Экономист Кумыкин, он же редактор стенгазеты «Наш рупор», сидел в общей комнате планового отдела, и Фуфаев не захотел объясняться с ним по такому деликатному вопросу при всех.
Они вышли в коридор, сели на подоконник. Кумыкин, молодой человек с круглой, коротко остриженной головой, сняв очки, с удовольствием потер натруженную переносицу, поморгал близорукими глазами и спросил Фуфаева весело, без тени смущения на румяном, здоровом лице:
— Обижаться пришли, Иван Семенович?
— Удивляться, — с достоинством сказал Фуфаев.
— Чему?
— По-вашему, нечему?
— Все же правда, Иван Семенович!
— Минуточку, Павел Николаевич! — тем же ледяным тоном сказал Фуфаев. — Значит, вы считаете, что меня, нерядового все-таки работника, можно ставить в один ряд с… бароном Мюнхгаузеном!
— Ах, вас «барон» задел?.. Согласен: Мюнхгаузен — это преувеличение. Но ведь в карикатурах такие преувеличения допустимы. Ступницкий заострил образ, только и всего!
— Заострил! (Фуфаев передернул плечами, фыркнул.) Он завтра меня вампиром изобразит. Вы и это пропустите?
— Нет, вампира не пропущу! А вралем — это ничего, это можно!
— Как прикажете вас понять, Павел Николаевич?
— Так,
— Для того чтобы обвинять человека черт знает в чем, — багровея, раздельно сказал Фуфаев, — надо иметь факты, Павел Николаевич. Какие у вас имеются факты?
— Да взять хотя бы случай с гражданином Лукиным. Помните? Он пришел к вам узнать про свое дело, а вы взяли и соврали, что его заявление послано в «высшие инстанции». Зачем вы соврали?
— Я не соврал. Я… ну… сманеврировал, что ли! Надо было кое с кем согласовать этот вопрос.
— Перестраховаться?
— Экий вы, Павел Николаевич, так и норовите… под ребро. Не перестраховаться, а посоветоваться с вышестоящими товарищами.
— Лукин к вам три недели ходил, и все три недели вы ему врали. А потом он, конечно, дознался, что вы ему солгали про «высшие инстанции».

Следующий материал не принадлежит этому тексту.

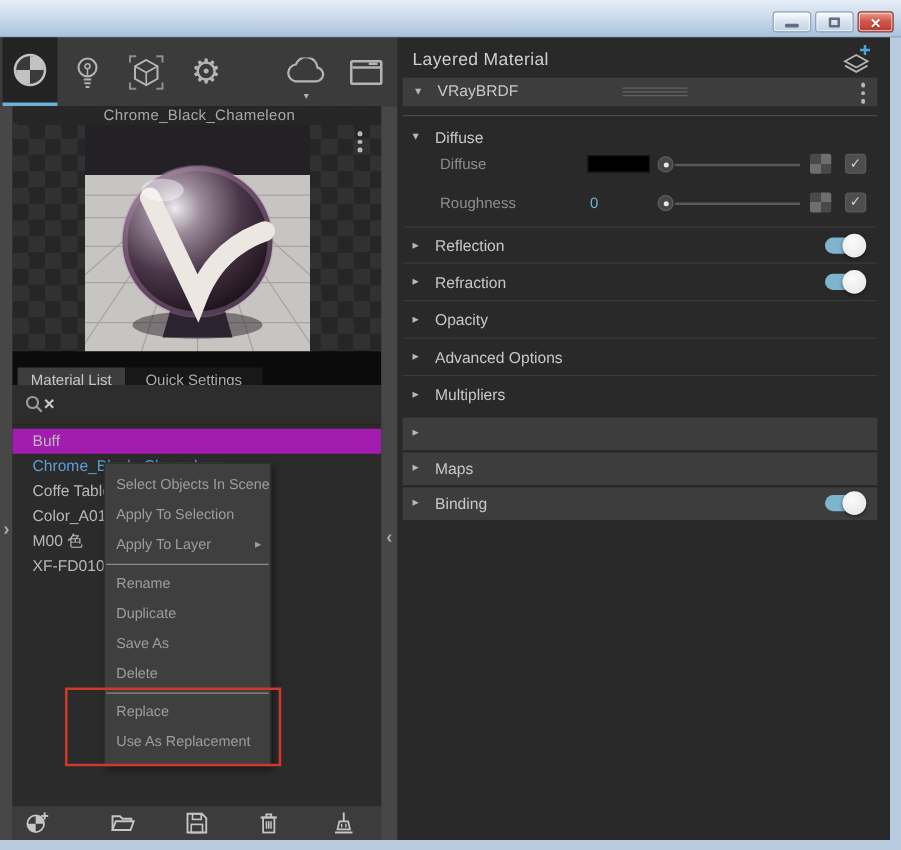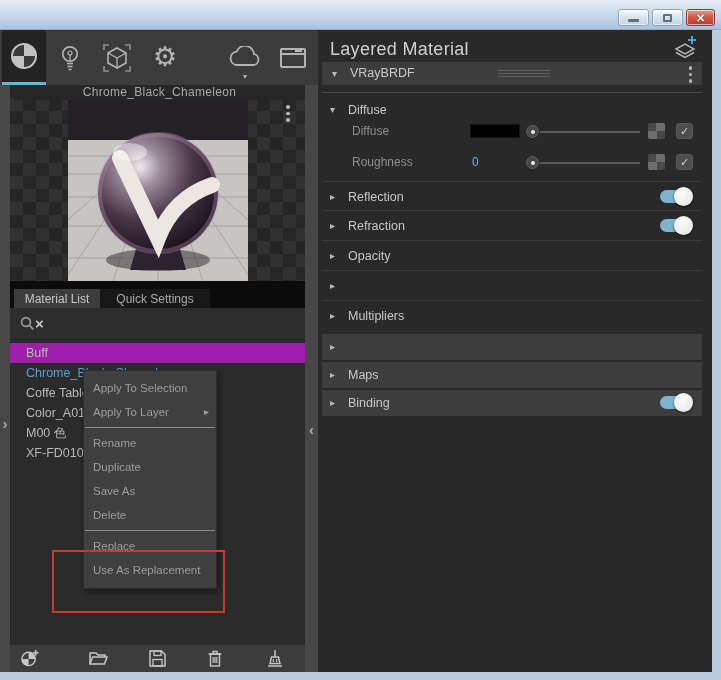"Layered Material" .rp-title { font-size: 18px -> 14px }
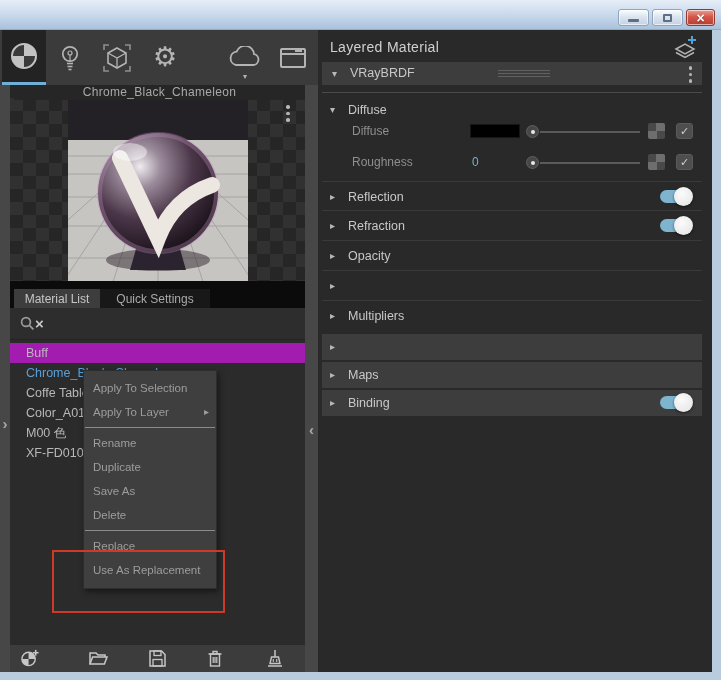"Advanced Options" span.sec-lbl { html: none -> <span>Advanced Options</span> }
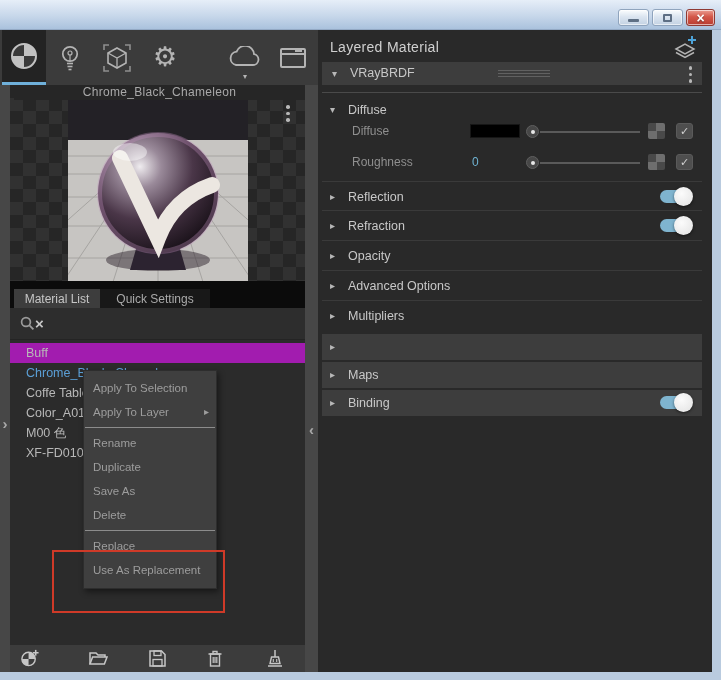"Material List" .tab { height: 19px -> 14px }
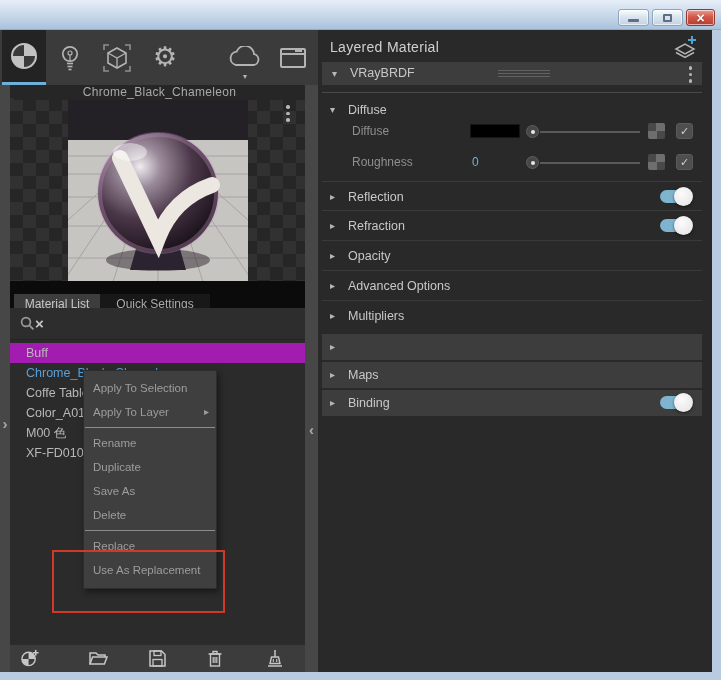"Select Objects In Scene" div.mi { html: none -> <div>Select Objects In Scene</div> }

— Скандалист! Настырный человек — только и всего!
— Допустим! Но врать-то зачем, Иван Семенович? Да еще на высшие инстанции валить!
— Это не ложь, — убежденно произнес Фуфаев. — Ложь — это когда человек говорит заведомую неправду.
— А вы разве Лукину правду сказали?
— Нет… Но нельзя же так расширительно толковать. То, что я сказал, — это такая… формула разговора с посетителем. Лукин должен был понять, что нужно не трепыхаться, обождать. Я не виноват, что он принял мои слова за чистую монету.
— Он пришел в государственное учреждение не шарады разгадывать, Иван Семенович.
— Бросьте, Павел Николаевич, вы перегибаете! — снисходительно бросил Фуфаев. — Если так рассуждать, то можно всех в эти… в Терриконы или — как там? — в Тарасканы записать!
— В Тартарены. И не всех! — обрезал его Кумыкин. — А случай с цифрами капитального ремонта! — сказал он, помолчав. — Вы не успели подготовить эти цифры, не выполнили задание в срок. Сказали бы об этом честно, прямо. Нет, вы опять соврали, что вы больны, что у вас температура! И в этот же вечер Тимофеев встретил вас с женой в театре.
— Он мне температуру в театре не измерял, между прочим!
— Да, градусника у него с собой не было! Не знал, что вас встретит, и не захватил… Ну, как это назвать, Иван Семенович?
— Мелочью, о которой даже и говорить-то неловко такому серьезному человеку, как вы, Павел Николаевич.
— А по-моему, мелкой ложью, которая не к лицу такому серьезному человеку, как вы, Иван Семенович… А последний случай с телефонным звонком Тимофеева?
— Типичная оговорка!
Они замолчали. Говорить было не о чем.